I want to make people experience that moment of complete otherworldliness. I want to be able to take an idea about anything whatsoever that I please and present it to someone in a way that they will not only grasp the idea, take it for what it is and move on; but so that they will actually have learned something and grown in a way that will make their lives richer in even the most miniscule of ways. To be able to impact people in a way that benefits them specifically or society as a whole is the mind-boggling feat that, after meticulously analyzing and overanalyzing the purpose of my educational and personal journeys, I have always concluded I will accomplish.
The route to this achievement has always been the final piece in my puzzle of life that I could never quite place. My creative endeavors had early on led me to believe that somehow I could fulfill this goal by simply drawing something pretty or writing an intriguing short story that elicited a response from three transparent usernames. But, as I grew, I realized how oddly visual I am. Seeing doesn’t always have to be believing, but it sure does help. I want to tell stories that change the world by making people grow, even just a little. I want to do this on the grandest visual medium of all- film.

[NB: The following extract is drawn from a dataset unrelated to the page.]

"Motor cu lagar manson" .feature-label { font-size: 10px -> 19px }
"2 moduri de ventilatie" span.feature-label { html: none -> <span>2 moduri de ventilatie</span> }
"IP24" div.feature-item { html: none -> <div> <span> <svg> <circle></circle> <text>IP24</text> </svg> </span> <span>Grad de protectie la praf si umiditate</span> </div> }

Well, for now. I have also told myself that I can change this world through words, since I have always had an affinity for making people comfortable enough with me to discuss their innermost feelings about life and ‘the big picture’. But who knows? I don’t. I am just a teenager, after all. I don’t know if I will ever solve the world’s most challenging mathematical equations. Nor do I know if I will ever fly to the moon. I do not know if you will ever see me on your television screen or instead building homes for the underprivileged. What I do know is that I will change this world. You will be affected by me, directly or indirectly. People will remember me wherever I go. I will leave a legacy behind in this world that my great grandchildren will be proud of. I will change this world, and it will be for the better.
Film or no film, I will leave people lost and found.